START MATERIAL FOR THIS EXERCISE
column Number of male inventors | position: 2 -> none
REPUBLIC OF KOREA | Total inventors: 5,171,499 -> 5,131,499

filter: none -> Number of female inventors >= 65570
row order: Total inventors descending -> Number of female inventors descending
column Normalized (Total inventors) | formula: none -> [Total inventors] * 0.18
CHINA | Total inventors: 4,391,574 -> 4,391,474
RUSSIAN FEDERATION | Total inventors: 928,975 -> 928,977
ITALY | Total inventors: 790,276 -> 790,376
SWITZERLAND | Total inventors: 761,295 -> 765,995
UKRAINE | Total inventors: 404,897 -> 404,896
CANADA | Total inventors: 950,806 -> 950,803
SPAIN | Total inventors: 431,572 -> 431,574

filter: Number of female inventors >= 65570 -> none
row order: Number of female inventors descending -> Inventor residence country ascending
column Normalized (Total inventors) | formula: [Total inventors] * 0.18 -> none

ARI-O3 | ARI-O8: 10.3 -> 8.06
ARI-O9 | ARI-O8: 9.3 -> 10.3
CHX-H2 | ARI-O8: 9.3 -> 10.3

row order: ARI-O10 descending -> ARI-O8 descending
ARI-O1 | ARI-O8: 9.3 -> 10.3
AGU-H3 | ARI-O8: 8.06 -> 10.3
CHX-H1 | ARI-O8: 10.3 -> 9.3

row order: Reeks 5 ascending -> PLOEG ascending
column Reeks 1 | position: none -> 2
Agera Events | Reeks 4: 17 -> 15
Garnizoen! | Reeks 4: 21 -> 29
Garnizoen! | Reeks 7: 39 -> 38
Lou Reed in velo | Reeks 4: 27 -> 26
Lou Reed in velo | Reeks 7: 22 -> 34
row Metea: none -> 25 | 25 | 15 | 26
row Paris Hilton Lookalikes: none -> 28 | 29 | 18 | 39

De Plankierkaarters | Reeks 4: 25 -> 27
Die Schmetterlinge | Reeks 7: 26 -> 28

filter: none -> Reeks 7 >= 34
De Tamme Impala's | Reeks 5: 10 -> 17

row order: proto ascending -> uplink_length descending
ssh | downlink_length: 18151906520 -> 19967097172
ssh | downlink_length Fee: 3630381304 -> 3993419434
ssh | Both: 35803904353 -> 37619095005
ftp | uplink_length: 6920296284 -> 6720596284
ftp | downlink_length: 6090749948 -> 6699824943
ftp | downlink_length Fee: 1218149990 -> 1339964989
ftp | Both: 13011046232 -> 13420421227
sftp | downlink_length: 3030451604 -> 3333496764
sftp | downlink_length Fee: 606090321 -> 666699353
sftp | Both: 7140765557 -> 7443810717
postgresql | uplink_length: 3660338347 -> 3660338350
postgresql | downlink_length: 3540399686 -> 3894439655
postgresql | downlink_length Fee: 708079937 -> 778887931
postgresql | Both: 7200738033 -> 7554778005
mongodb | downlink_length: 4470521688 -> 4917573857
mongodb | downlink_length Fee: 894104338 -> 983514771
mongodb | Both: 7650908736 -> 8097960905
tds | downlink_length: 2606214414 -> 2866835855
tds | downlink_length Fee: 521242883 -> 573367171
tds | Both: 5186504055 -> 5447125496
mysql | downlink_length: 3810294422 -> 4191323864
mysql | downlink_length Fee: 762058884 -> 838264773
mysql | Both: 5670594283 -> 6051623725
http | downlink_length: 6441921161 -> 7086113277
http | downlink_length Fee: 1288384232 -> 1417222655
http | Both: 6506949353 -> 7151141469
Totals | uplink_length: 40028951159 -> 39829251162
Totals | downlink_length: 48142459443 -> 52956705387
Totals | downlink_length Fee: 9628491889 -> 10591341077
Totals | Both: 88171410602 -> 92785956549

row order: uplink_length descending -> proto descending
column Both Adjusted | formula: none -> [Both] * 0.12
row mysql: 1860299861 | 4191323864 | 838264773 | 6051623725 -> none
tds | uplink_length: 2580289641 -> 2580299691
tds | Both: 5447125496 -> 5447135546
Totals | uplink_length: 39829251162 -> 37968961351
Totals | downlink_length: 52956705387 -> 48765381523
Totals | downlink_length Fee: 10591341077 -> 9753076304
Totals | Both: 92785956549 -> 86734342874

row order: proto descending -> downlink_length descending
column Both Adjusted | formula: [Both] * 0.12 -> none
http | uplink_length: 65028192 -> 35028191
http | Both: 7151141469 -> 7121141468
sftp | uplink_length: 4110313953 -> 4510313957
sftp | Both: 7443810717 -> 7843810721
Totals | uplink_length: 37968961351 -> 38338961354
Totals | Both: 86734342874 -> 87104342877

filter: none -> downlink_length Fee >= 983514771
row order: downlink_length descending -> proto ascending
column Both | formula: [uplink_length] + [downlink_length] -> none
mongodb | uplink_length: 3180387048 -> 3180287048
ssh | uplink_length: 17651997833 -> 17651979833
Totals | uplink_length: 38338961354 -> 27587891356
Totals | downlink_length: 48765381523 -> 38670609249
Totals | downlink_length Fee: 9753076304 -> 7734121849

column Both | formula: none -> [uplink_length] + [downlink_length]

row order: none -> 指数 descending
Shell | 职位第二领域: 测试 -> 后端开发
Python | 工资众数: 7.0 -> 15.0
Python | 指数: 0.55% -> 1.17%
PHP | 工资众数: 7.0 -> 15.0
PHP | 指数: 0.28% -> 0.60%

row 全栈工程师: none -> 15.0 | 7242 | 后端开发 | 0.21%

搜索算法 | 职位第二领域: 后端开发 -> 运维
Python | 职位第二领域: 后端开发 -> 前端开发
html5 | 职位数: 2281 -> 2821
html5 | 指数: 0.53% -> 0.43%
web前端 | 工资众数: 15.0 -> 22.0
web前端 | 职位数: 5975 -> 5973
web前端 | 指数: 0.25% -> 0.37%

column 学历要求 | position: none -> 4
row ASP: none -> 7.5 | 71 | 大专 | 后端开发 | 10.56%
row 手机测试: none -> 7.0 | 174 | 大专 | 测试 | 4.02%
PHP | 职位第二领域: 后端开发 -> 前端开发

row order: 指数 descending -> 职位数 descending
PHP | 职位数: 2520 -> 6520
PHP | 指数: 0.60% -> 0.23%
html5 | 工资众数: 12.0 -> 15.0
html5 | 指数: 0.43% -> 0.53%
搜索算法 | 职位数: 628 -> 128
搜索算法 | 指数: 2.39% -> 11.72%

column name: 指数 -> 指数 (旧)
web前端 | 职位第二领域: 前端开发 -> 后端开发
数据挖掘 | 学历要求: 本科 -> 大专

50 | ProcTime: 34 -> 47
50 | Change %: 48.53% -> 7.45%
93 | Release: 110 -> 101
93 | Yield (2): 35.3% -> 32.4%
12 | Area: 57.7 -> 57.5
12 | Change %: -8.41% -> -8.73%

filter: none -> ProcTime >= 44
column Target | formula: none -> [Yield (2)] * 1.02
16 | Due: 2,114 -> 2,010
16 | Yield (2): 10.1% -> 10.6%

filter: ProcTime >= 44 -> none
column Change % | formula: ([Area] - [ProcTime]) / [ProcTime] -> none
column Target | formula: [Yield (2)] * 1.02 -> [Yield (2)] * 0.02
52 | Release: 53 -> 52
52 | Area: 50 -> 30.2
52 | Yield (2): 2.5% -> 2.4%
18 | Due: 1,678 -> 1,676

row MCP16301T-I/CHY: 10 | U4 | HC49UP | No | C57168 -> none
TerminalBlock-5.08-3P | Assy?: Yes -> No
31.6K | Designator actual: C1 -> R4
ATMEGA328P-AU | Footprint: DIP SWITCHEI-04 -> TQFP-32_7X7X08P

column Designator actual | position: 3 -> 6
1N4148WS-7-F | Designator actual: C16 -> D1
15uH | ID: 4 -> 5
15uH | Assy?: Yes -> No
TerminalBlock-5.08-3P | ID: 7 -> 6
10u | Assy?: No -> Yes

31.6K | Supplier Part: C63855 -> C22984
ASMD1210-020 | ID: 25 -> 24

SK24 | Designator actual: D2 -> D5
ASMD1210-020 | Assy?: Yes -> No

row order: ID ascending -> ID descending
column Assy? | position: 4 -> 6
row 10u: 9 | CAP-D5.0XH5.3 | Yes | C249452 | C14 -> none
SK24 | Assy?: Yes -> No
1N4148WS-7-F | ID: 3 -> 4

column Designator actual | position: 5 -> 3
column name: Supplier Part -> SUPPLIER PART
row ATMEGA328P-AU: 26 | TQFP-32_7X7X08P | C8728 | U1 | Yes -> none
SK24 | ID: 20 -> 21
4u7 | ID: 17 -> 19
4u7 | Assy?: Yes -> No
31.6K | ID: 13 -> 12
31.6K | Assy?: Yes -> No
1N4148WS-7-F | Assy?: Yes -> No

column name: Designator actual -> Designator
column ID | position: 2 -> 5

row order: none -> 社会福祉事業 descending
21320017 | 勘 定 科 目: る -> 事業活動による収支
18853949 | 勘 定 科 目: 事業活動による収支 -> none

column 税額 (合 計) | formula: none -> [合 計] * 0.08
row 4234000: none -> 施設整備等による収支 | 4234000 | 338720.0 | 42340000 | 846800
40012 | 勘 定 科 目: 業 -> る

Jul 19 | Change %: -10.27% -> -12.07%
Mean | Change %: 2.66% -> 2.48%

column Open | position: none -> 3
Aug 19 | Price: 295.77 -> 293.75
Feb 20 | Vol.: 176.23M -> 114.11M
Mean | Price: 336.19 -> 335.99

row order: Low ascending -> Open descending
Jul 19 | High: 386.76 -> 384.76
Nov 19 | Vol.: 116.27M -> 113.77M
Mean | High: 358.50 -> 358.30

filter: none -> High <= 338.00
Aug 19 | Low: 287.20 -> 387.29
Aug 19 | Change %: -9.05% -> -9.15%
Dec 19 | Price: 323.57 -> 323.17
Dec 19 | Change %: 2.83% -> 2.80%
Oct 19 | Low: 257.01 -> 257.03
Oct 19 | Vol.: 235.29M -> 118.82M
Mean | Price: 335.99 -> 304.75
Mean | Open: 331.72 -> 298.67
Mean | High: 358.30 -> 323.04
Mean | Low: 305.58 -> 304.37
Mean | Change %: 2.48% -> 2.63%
END MATERIAL FOR THIS EXERCISE
Word for word, restate the lines of the data above that fall between the line holding "filter: none -> ProcTime >= 44" and the line holding "18 | Due: 1,678 -> 1,676", inclusive, and no other lines.

filter: none -> ProcTime >= 44
column Target | formula: none -> [Yield (2)] * 1.02
16 | Due: 2,114 -> 2,010
16 | Yield (2): 10.1% -> 10.6%

filter: ProcTime >= 44 -> none
column Change % | formula: ([Area] - [ProcTime]) / [ProcTime] -> none
column Target | formula: [Yield (2)] * 1.02 -> [Yield (2)] * 0.02
52 | Release: 53 -> 52
52 | Area: 50 -> 30.2
52 | Yield (2): 2.5% -> 2.4%
18 | Due: 1,678 -> 1,676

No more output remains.